The British and French armies would throw themselves in massive waves upon the German lines. Many of the men would be blown to pieces by mortar bombs within feet of their own trenches. Many more would be riddled with bullets from German machine guns and rifles. The muddy patch of no man’s land would become a carpet of corpses within minutes. Those few who made it to the German trenches would be pulled in and hacked to death with shovels and bayonets. The following day it would be the German’s turn. The battle would be deemed to have been lost by whichever side ran out of men first. Billy had seen thousands of men sacrificed to take a narrow strip of mud, no more than a few hundred yards wide. The next day the Germans had repeated the process, sacrificing thousands of their own men to re-take it. Billy chuckled to himself at the sheer, monstrous stupidity of it all.

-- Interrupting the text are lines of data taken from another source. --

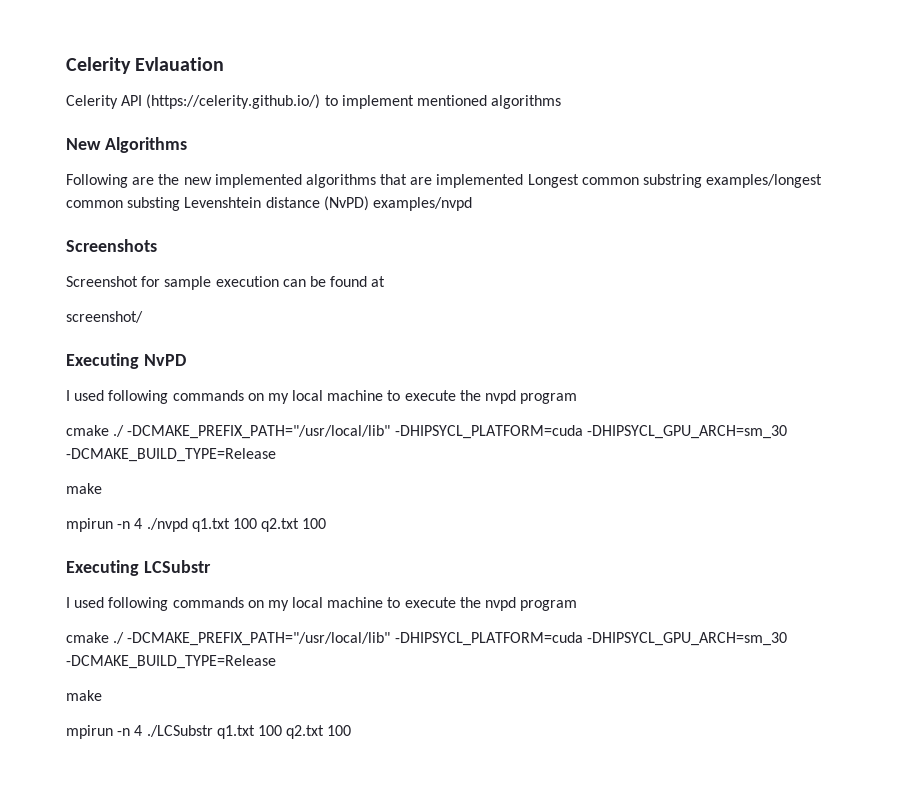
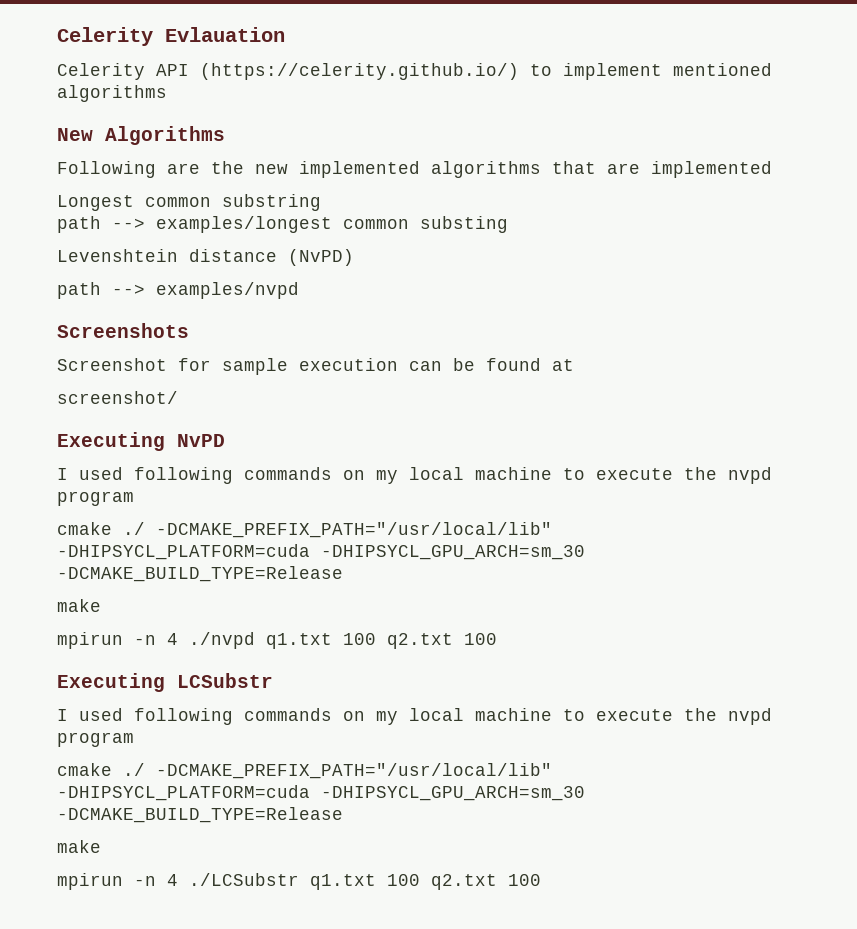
- Following are the new implemented algorithms that are implemented Longest common substring examples/longest common substing Levenshtein distance (NvPD) examples/nvpd
+ Following are the new implemented algorithms that are implemented
+ Longest common substring
+ path --> examples/longest common substing
+ Levenshtein distance (NvPD)
+ path --> examples/nvpd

The next train arrived from the other direction. Most of its passengers were carried off on stretchers. A line of men was forming in front of Billy. They were shuffling along in single file, bandages covering their faces, each one holding on the the shoulder of the man in front. The line was led by a sturdy looking nurse in a red-cross apron. Gas, Billy shuddered. Maybe here had been no warning, or there had been a strong breeze that day, or the poor buggers just hadn’t been quick enough to get their masks on. Life and death on the western front was all down to dumb luck. “Come along lads,” the nurse coaxed them gently. “We’re nearly there. We’ll have you all right as rain in no time.” Billy knew that those lads were never going to be “right as rain” again. The blind leading the blind, he thought. They should make them all generals.
As the station emptied, Billy sat sipping his tea and studying the large hoardings across the line opposite him. The first one read – “Is your ‘best boy’ wearing khaki? If not, don’t you think he should be?”
Another one asked the women of Britain. “If he does not think that you and your country are worth fighting for, do you really think he is worthy of you?”
Yet another showed some women looking through a window at a group of marching soldiers. The caption read “The women of Britain say Go.”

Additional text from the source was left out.